Implementation of a direct-addressing based lattice Boltzmann GPU solver for multiphase flow in porous media

Abstract

GPU accelerated lattice Boltzmann (LB) simulations of multiphase flow in porous media have become a powerful tool to study fluid displacement process in porous media. For porous structures with a very low porosity, indirect-addressing memory access methods are preferred due to significantly reduction of the memory footprint despite that those methods are more difficult to implement and the resulting performance may be more sensible to the computing architectures, such as cache hierarchy and size. The direct-addressing methods are straightforward to implement and are able to archive high throughput when the porosity is large, while the methods become less efficient when the structures are too sparse.
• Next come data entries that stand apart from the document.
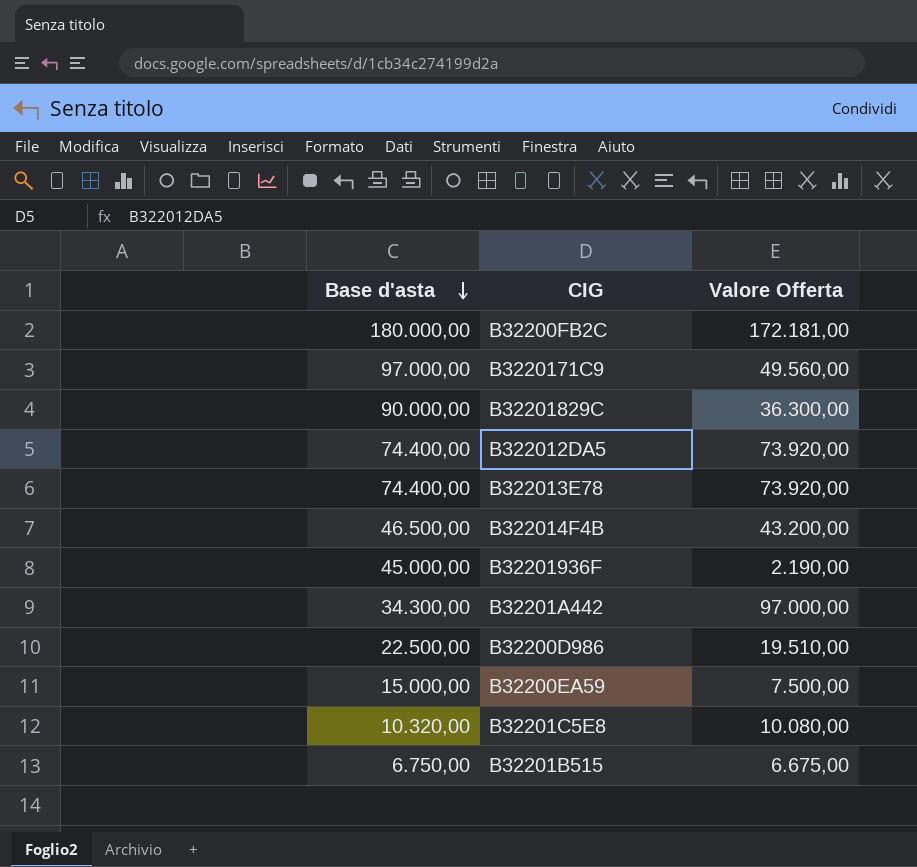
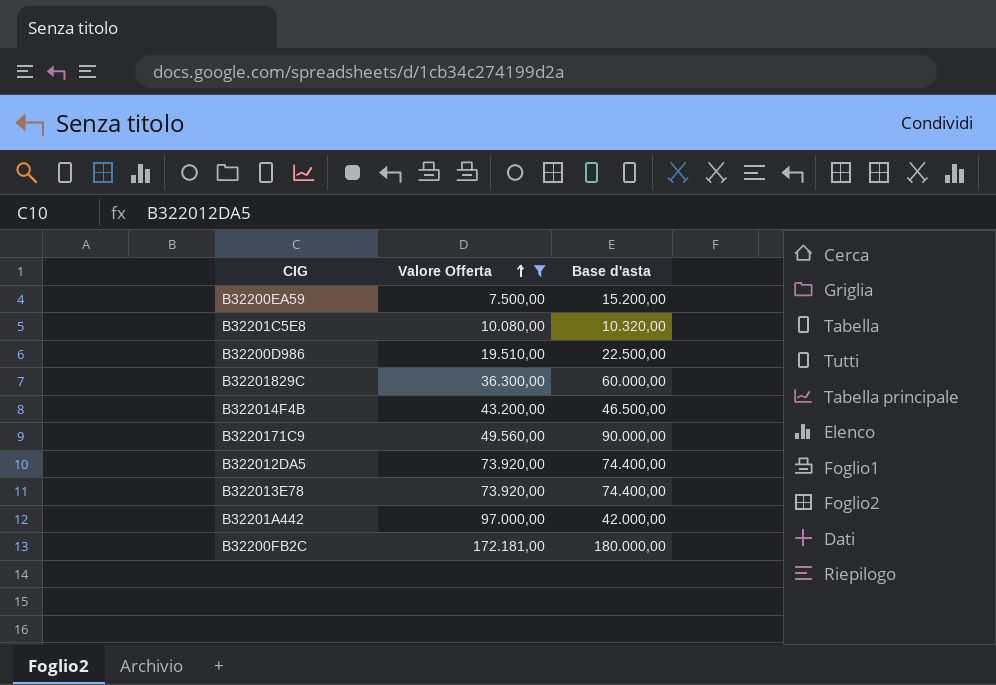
filter: none -> Valore Offerta >= 7.500,00
row order: Base d'asta descending -> Valore Offerta ascending
column Base d'asta | position: 1 -> 3
B32200EA59 | Base d'asta: 15.000,00 -> 15.200,00
B32201829C | Base d'asta: 90.000,00 -> 60.000,00
B3220171C9 | Base d'asta: 97.000,00 -> 90.000,00
B32201A442 | Base d'asta: 34.300,00 -> 42.000,00

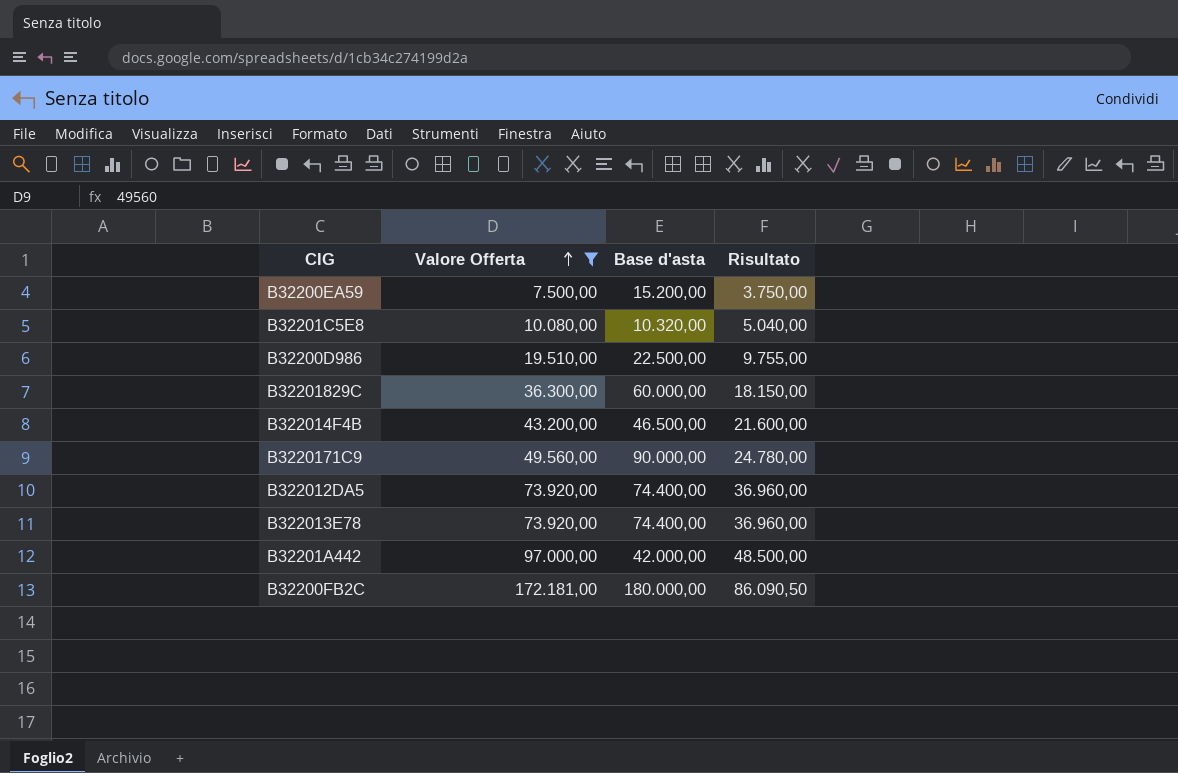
column Risultato | formula: none -> [Valore Offerta] * 0,5

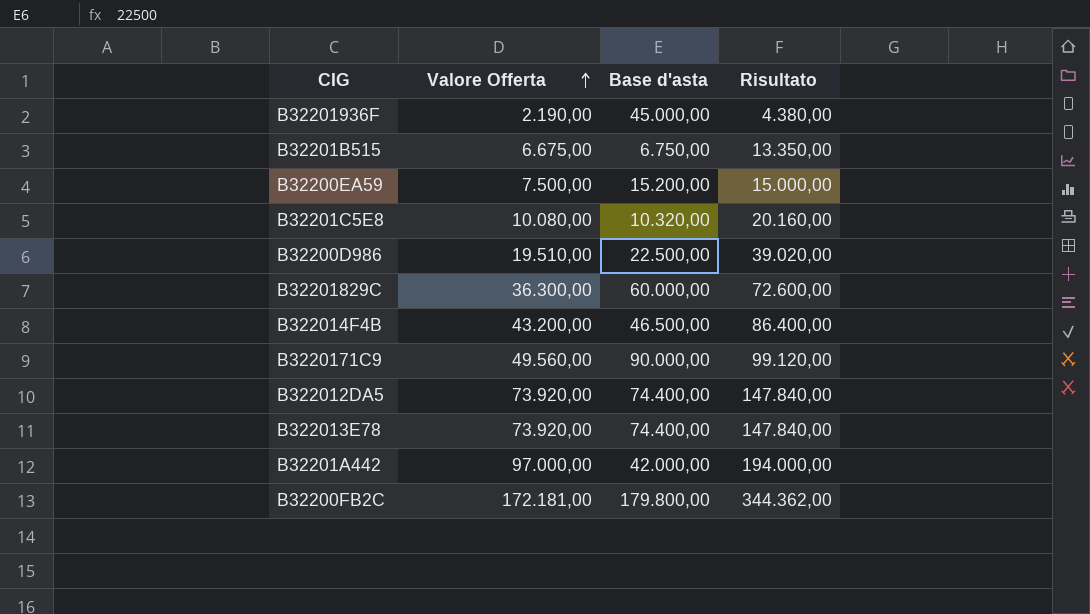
filter: Valore Offerta >= 7.500,00 -> none
column Risultato | formula: [Valore Offerta] * 0,5 -> [Valore Offerta] * 2
B32200FB2C | Base d'asta: 180.000,00 -> 179.800,00

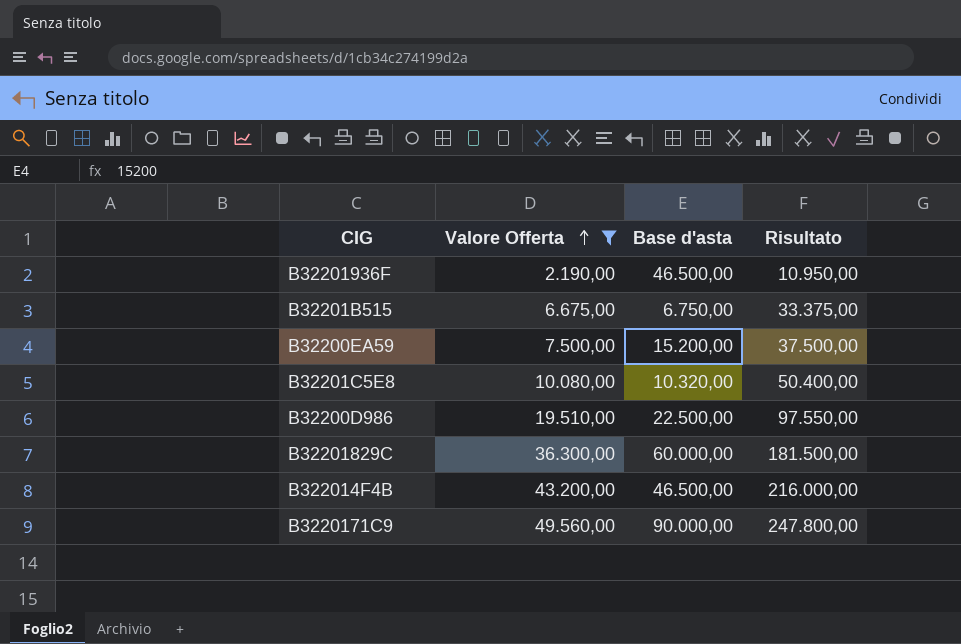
filter: none -> Valore Offerta <= 49.560,00
column Risultato | formula: [Valore Offerta] * 2 -> [Valore Offerta] * 5
B32201936F | Base d'asta: 45.000,00 -> 46.500,00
Nevertheless, the direct-addressing methods combined with multi-block grid technique are promising for many applications. In this work, we present a hybrid-way to tackle multiphase flow simulations in porous media, where the direct-addressing method is employed for the main LB evolution while the indirect-addressing method is employed for the complex boundary conditions. The CSF-based LB color-gradient multiphase model and the geometry-based wetting model are employed to increase accuracy and stability. Thanks to the utilization of AA-pattern streaming scheme, non-slip boundary condition of arbitrary orientation can be enforced without extra cost. We perform comprehensive analysis of the computational performance of the present solver on NVIDIA GPUs. For typical sandstones, our results show that the present implementation is able to achieve over 1.5 speedup compared with other direct-addressing schemes on V100 and A100, respectively and, particularly, the computational performance of the boundary kernels is greatly increased thanks to the increased L2 cache size of the latest GPUs.